Friday, May 14, 2010

Welcome To MA. Common Sense Ends at the Border.

Mom rips ‘slap in the face’
A New Hampshire mom and her 15-year-old son were stunned to learn a Haverhill man - charged with raping the boy and held without bail on one judge’s dangerousness order - was sprung on $100 bond and a house-arrest order by another judge.

“It is a slap in the face that some judge who didn’t even speak to me or my son let (the defendant) walk for $100 cash,” said the mother, who the Herald is not identifying. She learned of the release yesterday. “My son is broken now, but he’s out for 100 bucks.”

$100 for statutory rape. This man lured a young boy into his home, gave him cigarettes and money in exchange for sexual favors, and is out on bail for a little more than it costs to fill up the tank of a pick-up truck. Contrast this with the story of Gregory Girard, who was held without bail for nearly three months because he was too dangerous to let back into society at any cost - because he bought a few items at a gun show and might have fired a few .22LR rounds in his attic. He was then released, with the charges continued without a finding - basically, if Girard doesn't get arrested in the next four years, it's like it never happened...

Molest a young boy? Out on bail for $100. Buy a piece of metal at a gun show? Held without bail for three months. That's how the state of Massachusetts classifies criminals. If you actually cause physical and emotional harm to a child, you get a light slap on the wrist and are free to go. If you dare to question the state's monopoly on force, you get the full weight of the criminal "justice" system brought down upon you, ruining your good name, destroying your ability to provide for your family, and holding you basically indefinitely while the state scrambles to think up some bullshit charge.
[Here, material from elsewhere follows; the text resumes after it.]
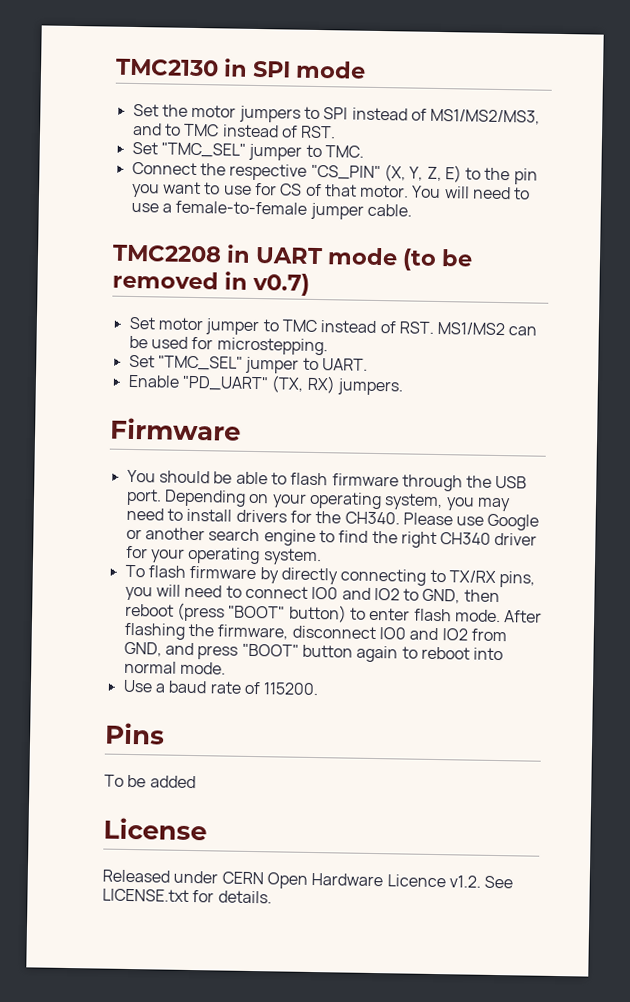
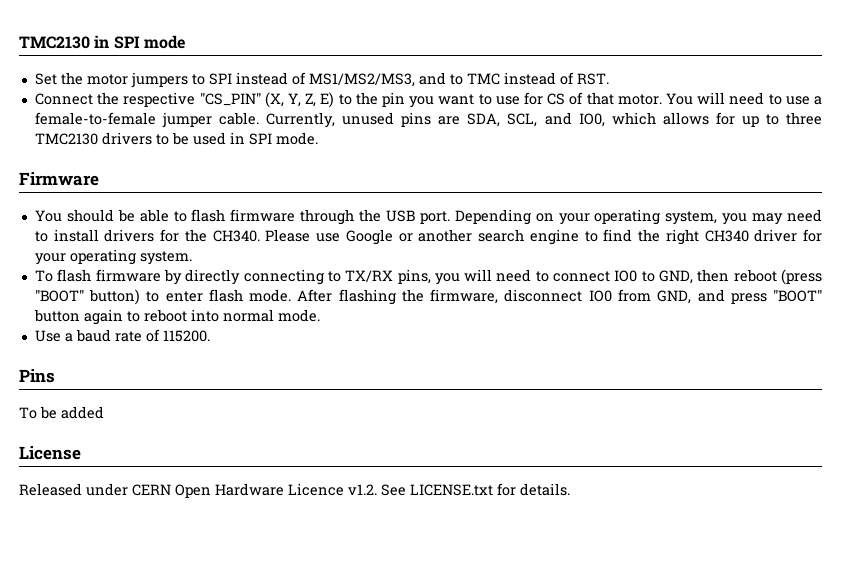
[131,141,364,161] // Set "TMC_SEL" jumper to TMC. -> (609, 79) none
[112,244,474,271] [112,270,311,296] [128,316,538,336] [128,335,328,356] [128,354,368,374] [127,374,404,396] // TMC2208 in UART mode (to be removed in v0.7) // Set motor jumper to TMC instead of RST. MS1/MS2 can be used for microstepping. // Set "TMC_SEL" jumper to UART. // Enable "PD_UART" (TX, RX) jumpers. -> [266,112,822,128] [34,132,318,145] Currently, unused pins are SDA, SCL, and IO0, which allows for up to three TMC2130 drivers to be used in SPI mode.
[341,587,400,601] and IO2 -> (638, 276) none
[409,627,468,641] and IO2 -> (612, 296) none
MA: The birthplace, and graveyard, of liberty indeed.

That is all.

2 comments:

Borepatch said...

If you actually cause physical and emotional harm to a child, you get a light slap on the wrist and are free to go. If you dare to question the state's monopoly on force, you get the full weight of the criminal "justice" system brought down upon you

Of course. A child rapist is no threat to the government. People who question the State are.

Anonymous said...

100 years ago, that judge would've have been tarred, feathered, and run out of town on a rail, while the animal (I refuse to acknowledge him as human) would have been put up against a wall and shot... if he was lucky.

Doesn't it feel great to know we're all civilized now? Personally, I think I was born in the wrong century.

-Borepatch:
"A child rapist is no threat to the government. People who question the State are."

You are sadly correct, my friend. Only it should be expanded to "people who question the State and have the means to oppose it are a threat."